Student loans can prove to be a heavy burden once a student enters the workforce. Forbes contributor Zack Friedman points out that student debt ranks higher than even credit card debt. Luckily for some former students, forgiveness programs are available to discharge part or all of their schooling debts.

Loan forgiveness based on occupation

One of the most common and varied methods of loan forgiveness is based on one’s occupation. However, this isn’t applied to every field. According to Melanie Lockert of Student Loan Hero, these programs are usually restricted to medical professions, lawyers, teachers, public servants and members of the armed forces.

Within those groups, certain restrictions apply. For nurses to qualify for the NURSE Corps Loan Repayment Program, for example, nurses must work as a registered nurse, nurse practitioner or nurse faculty member at an accredited school of nursing, and must serve in a critical shortage area with a high-needs population. For doctors, loan forgiveness programs generally are offered in exchange for the doctor working at an approved site for a certain amount of time. Lawyer loan repayment programs are offered mostly to those who work for the Department of Justice or as a public defender.
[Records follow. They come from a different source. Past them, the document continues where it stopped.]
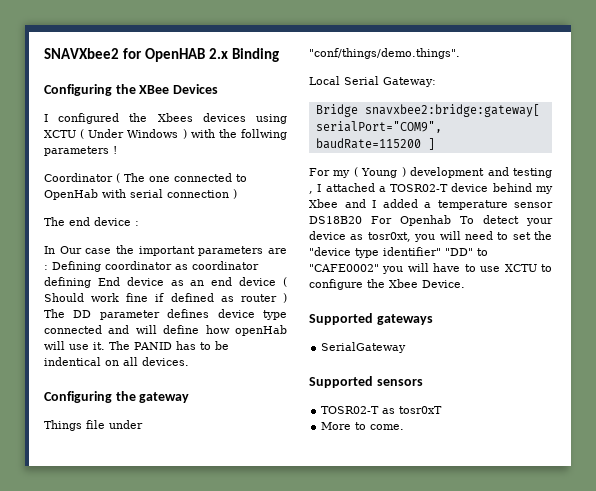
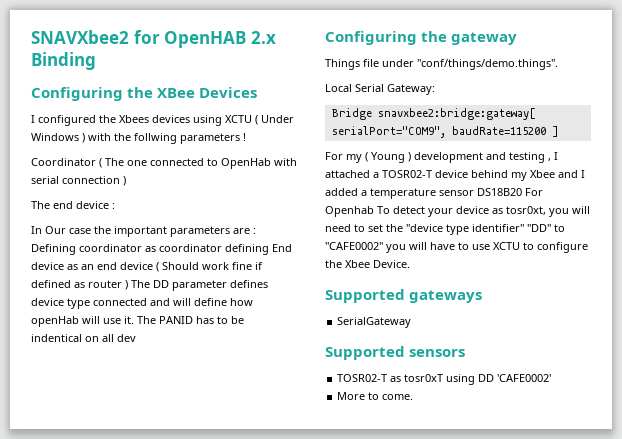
[142,357,189,366] devices. -> [117,334,136,342] dev
(443, 410) none -> [446,374,552,385] using DD 'CAFE0002'

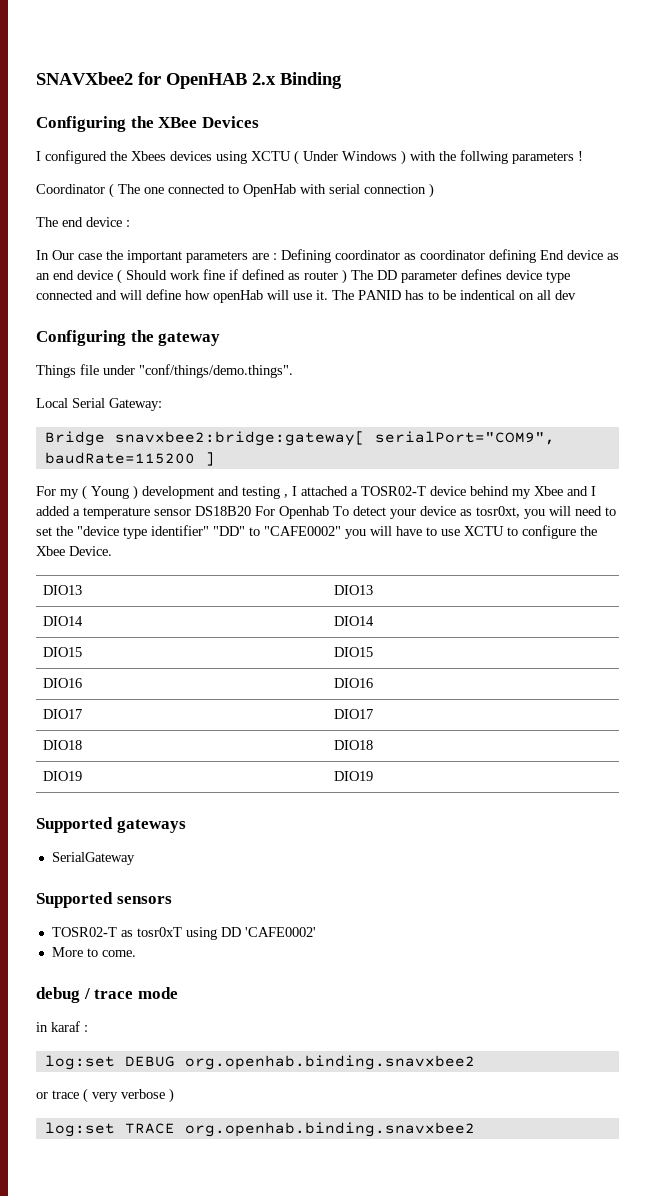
(410, 264) none -> [42,585,82,595] [333,585,373,595] [42,616,83,626] [333,616,374,626] [42,647,82,657] [333,647,373,657] [42,678,82,688] [333,678,373,688] [42,709,82,719] [333,709,373,719] [42,740,82,750] [333,740,373,750] [42,771,82,781] [333,771,373,781] // DIO13 | DIO13 // DIO14 | DIO14 // DIO15 | DIO15 // DIO16 | DIO16 // DIO17 | DIO17 // DIO18 | DIO18 // DIO19 | DIO19
(414, 397) none -> [36,987,178,1003] [36,1021,88,1032] [44,1055,475,1070] [36,1088,174,1103] [44,1122,475,1137] // debug / trace mode // in karaf : // log:set DEBUG org.openhab.binding.snavxbee2 // or trace ( very verbose ) // log:set TRACE org.openhab.binding.snavxbee2

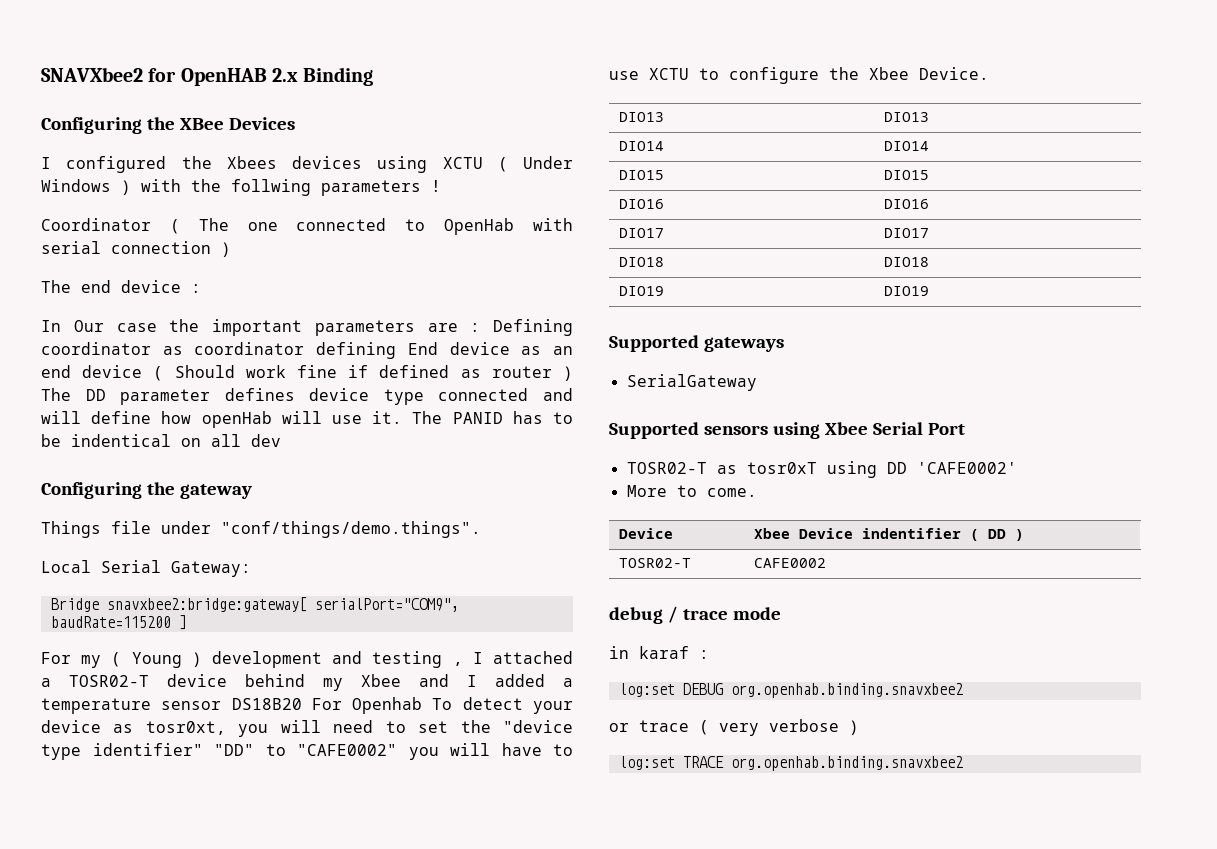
(172, 900) none -> [772,422,965,439] using Xbee Serial Port
(136, 953) none -> [619,528,674,539] [754,528,1025,541] [619,558,692,568] [754,558,827,568] // Device | Xbee Device indentifier ( DD ) // TOSR02-T | CAFE0002

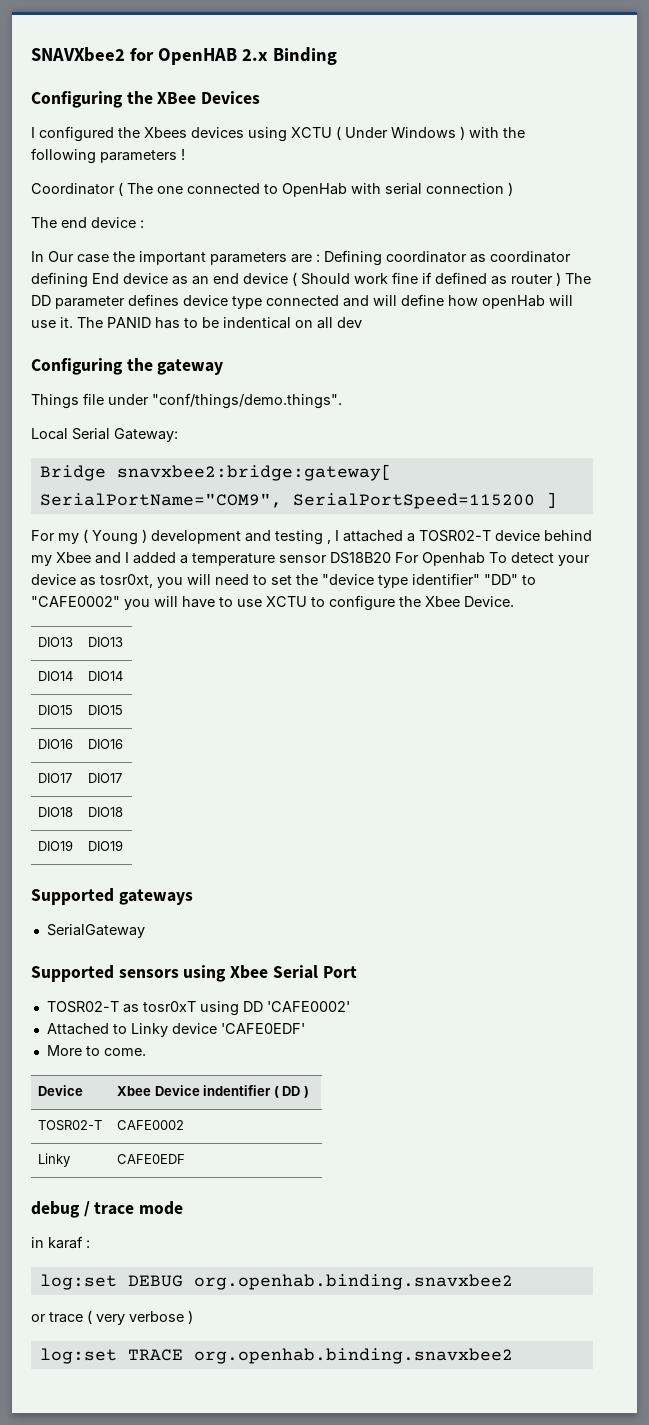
[231,179,311,196] follwing -> [31,148,96,164] following
[314,598,459,612] [50,616,171,628] serialPort="COM9", baudRate=115200 -> [39,493,535,509] SerialPortName="COM9", SerialPortSpeed=115200
(1017, 468) none -> [46,1023,305,1037] // Attached to Linky device 'CAFE0EDF'
(827, 563) none -> [38,1153,71,1167] [117,1154,186,1164] // Linky | CAFE0EDF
These above programs are offered through third-party organizations.

For federal programs, according to the Federal Student Aid Office, teacher loan repayment is contingent on the location of the teaching position, with a federal program offering help to teachers at low-income schools. Also, the government offers loan forgiveness to those who work full-time for a qualified public-service employer (such as government organizations and not-for-profit organizations) while making income-based loan payments for 10 years.

For military personnel, Lockert points out that the Army, Navy, Air Force, and National Guard all offer their own forms of loan repayment programs for federal loans. Most of these, however, have a maximum repayment cap of about $50,000-65,000, unless the debt-holder is a doctor, in which case that cap rises to $120,000.

Loan forgiveness based on life events

In addition to occupational repayment or forgiveness programs, student loans may also be removed due to certain negative life events.

According to the Great Lakes Higher Education Corporation, which services student loans, some debts may be discharged if the school the student is attending closes while they are enrolled or shortly after the student withdraws. According to the Federal Student Aid Office, though, this does not apply for students who withdrew more than 120 days before the school closed, who transferred their credits to another school to finish a comparable program or who have completed all coursework for the program already.

The Federal Student Aid Office also outlines a few more special circumstances that would result in remaining debts being discharged. Two of these programs involve the student’s health. First, in the event of the former student’s death, all student loan debt is discharged. Second, the person can have their debts discharged if they become totally and permanently disabled and can show proper documentation.

If the loan was taken out fraudulently, either due to the student’s identity being stolen or the school approving the loan when the student is ineligible for the program, the debt can be discharged.

Loans may be discharged in whole or in part due to a bankruptcy, but the Federal Student Aid Office lists bankruptcy discharges as only happening “in rare cases,” when the student can prove that the loans would impose “undue hardship” upon the person and their dependents.

These loan forgiveness programs are certainly helpful to those who qualify. Those who don’t, though, should consider alternative income-based repayment options, or loan consolidation with lower interest rates or monthly payment amounts.